With various collaborators, Guerraoui has written several technical and general-audience books:
- Guerraoui, Rachid (2024). "Robust Machine Learning: Distributed Methods for Safe AI"
- Guerraoui, Rachid (2020). "Turing à la plage : L'intelligence artificielle dans un transat"
- Guerraoui, Rachid (2019). "L'algorithmique répartie : À la recherche de l'universalité perdue"
- Guerraoui, Rachid (2018). "Algorithms for Concurrent Systems"
- Cachin, Christopher (2011). "Introduction to Reliable and Secure Distributed Programming"
- Guerraoui, Rachid (2010). "Principles of Transactional Memory"
- Besancenot, Jérôme (1997). "Les systèmes transactionnels : Concepts, normes et produits"

He is also an associate (area) editor of the Journal of the ACM.

Guerraoui also works on the popularization of computer science. With his doctoral student El Mahdi El Mahmdi, he created the Wandida project, a collection of permissively licensed educational videos on YouTube.

Guerraoui maintains strong ties to Morocco through his participation in the public debate and the Moroccan political life. In December 2019, he was appointed by King Mohammed VI as a member of the Special Committee on Model of Development.

== Focal research areas and main publications ==
Guerraoui worked on establishing theoretical foundations of Transactional Memory (TM). He co-defined a concept he called opacity, used for establishing correctness of TMs. On the practical side, he co-devised elastic transactions and co-designed SwissTM, a throughput-efficient software transactional memory (STM) as well as a benchmark for TM systems, STMBench7.

Earlier, Guerraoui studied scalable information dissemination methods. His paper on lightweight epidemic broadcast was the first to consider the partial and/or out-of-sync views of different processes in a gossip-based distributed system. This paper, together with Guerraoui's paper on the underlying membership service, gained over 1250 citations combined as of 2018, among which a number of theory papers on the analysis of gossip protocols in realistic settings.

Rachid Guerraoui has a proven record of investigating the foundations of asynchronous distributed computations. For instance, Guerraoui co-established lower bounds for asynchronous gossiping and renaming. He further proved fundamental results on the relationships between classical distributed computing problems, such as atomic commitment and consensus, for which he helped close the then open problem of the weakest failure detector for consensus with any number of faults and co-established a new classification of distributed computing problems.
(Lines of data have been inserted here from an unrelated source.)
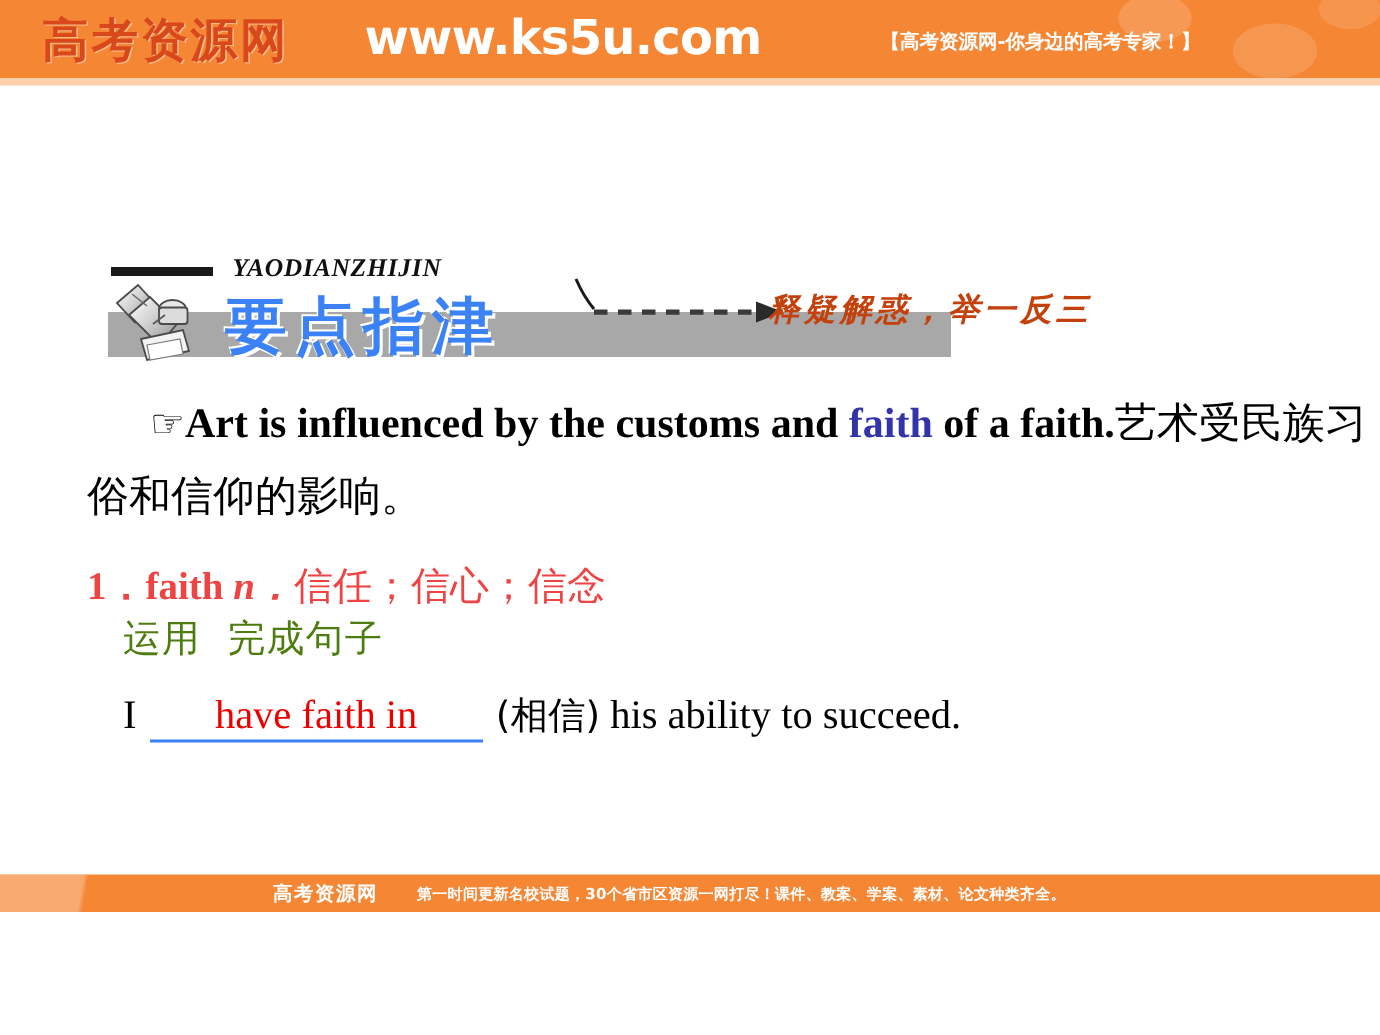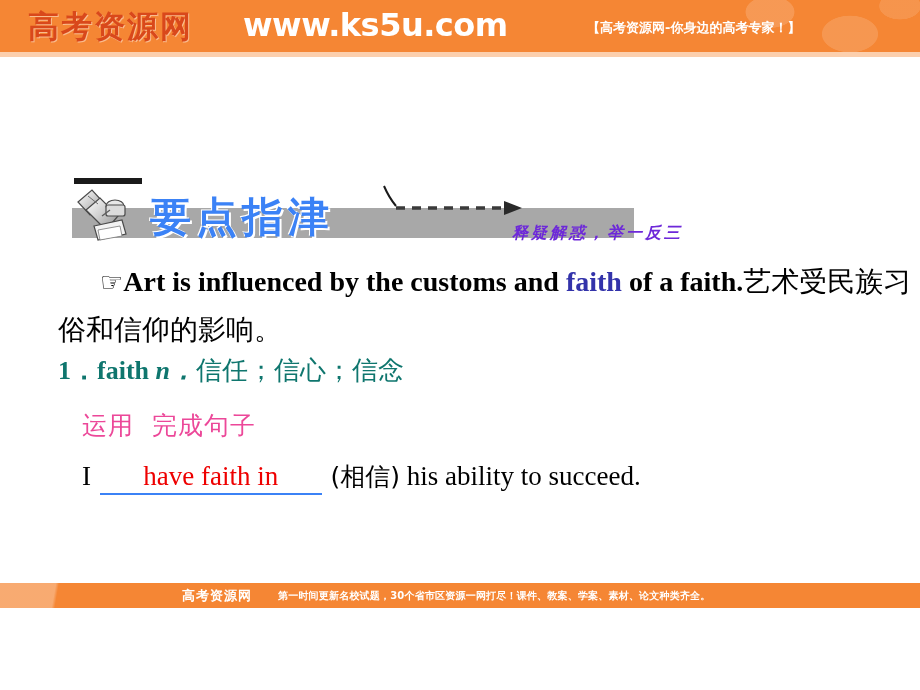--- a/index.html
+++ b/index.html
@@ -129,27 +129,26 @@
   }
   .title-arrow {
     position: absolute;
     left: 308px; top: 16px;
     width: 150px; height: 42px;
   }
   .title-slogan {
     position: absolute;
     left: 440px; top: 24px;
     font-family: "DejaVu Serif", serif;
-    font-size: 16px;
+    font-size: 21px;
     font-weight: bold;
     font-style: italic;
     letter-spacing: 3px;
-    color: #6d28d9;
-    white-space: nowrap;
-    margin-top: 31px;
+    color: #c2410c;
+    white-space: nowrap;
   }
 
   
   .content { position: absolute; left: 0; top: 0; width: 920px; }
 
   .lead-para {
     position: absolute;
     left: 58px; top: 258px;
     width: 862px;
     font-family: "Liberation Serif", serif;
@@ -166,41 +165,41 @@
   }
   .lead-para .blue { color: #3333AA; }
   .lead-para .zh {
     font-family: "DejaVu Sans", sans-serif;
     font-weight: normal;
     font-size: 28px;
   }
 
   .entry-line {
     position: absolute;
-    left: 58px; top: 353px;
+    left: 58px; top: 373px;
     font-size: 26px;
     font-weight: bold;
-    color: #0f766e;
+    color: #ef4444;
     white-space: nowrap;
   }
   .entry-line .num { font-family: "Liberation Serif", serif; }
   .entry-line .word { font-family: "Liberation Serif", serif; }
   .entry-line .pos { font-family: "Liberation Serif", serif; font-style: italic; }
   .entry-line .zh {
     font-family: "DejaVu Sans", sans-serif;
     font-weight: normal;
     font-size: 26px;
   }
 
   .practice-label {
     position: absolute;
     left: 82px; top: 409px;
     font-family: "DejaVu Sans", sans-serif;
     font-size: 25px;
-    color: #ec4899;
+    color: #4d7c0f;
     letter-spacing: 1px;
     white-space: nowrap;
   }
 
   .answer-line {
     position: absolute;
     left: 82px; top: 460px;
     font-family: "Liberation Serif", serif;
     font-size: 27px;
     color: #000000;
@@ -286,20 +285,21 @@
         <polygon points="10,24 24,12 42,30 30,44" fill="url(#mg)" stroke="#4a4a4a" stroke-width="1.2"></polygon>
         <ellipse cx="39" cy="20" rx="9" ry="6" fill="#e8e8e8" stroke="#4a4a4a" stroke-width="1.2"></ellipse>
         <rect x="30" y="19" width="19" height="11" rx="2" fill="#dcdcdc" stroke="#4a4a4a" stroke-width="1.2"></rect>
         <polygon points="18,40 46,34 50,48 22,54" fill="#f2f2f2" stroke="#4a4a4a" stroke-width="1.2"></polygon>
         <polygon points="22,44 44,40 46,50 24,54" fill="#ffffff" stroke="#7a7a7a" stroke-width="0.8"></polygon>
         <path d="M26,30 L34,24" stroke="#5a5a5a" stroke-width="1.2" fill="none"></path>
         <path d="M12,10 L22,18" stroke="#6a6a6a" stroke-width="1" fill="none"></path>
       </svg>
     </span>
 
+    <div class="title-pinyin">YAODIANZHIJIN</div>
     <div class="title-main">要点指津</div>
 
     <span class="title-arrow">
       <svg width="150" height="42" viewBox="0 0 150 42">
         <path d="M4,2 C7,9 11,16 16,22" stroke="#1a1a1a" stroke-width="2" fill="none"></path>
         <line x1="16" y1="24" x2="124" y2="24" stroke="#3a3a3a" stroke-width="3.5" stroke-dasharray="9 7" stroke-linecap="butt"></line>
         <polygon points="124,17 142,24 124,31" fill="#2a2a2a"></polygon>
       </svg>
     </span>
Guerraoui further co-defined a general methodology to build highly concurrent asynchronous data structures and has shown how asynchrony can help build pseudo-random numbers.

Guerraoui invented the mathematical abstraction of indulgence to precisely capture the essence of asynchronous algorithms of which safety does not depend on timing assumptions, such as Lamport's Paxos or Castro-Liskov's PBFT. Guerraoui used that concept to co-define a general framework for secure and reliable distributed protocols.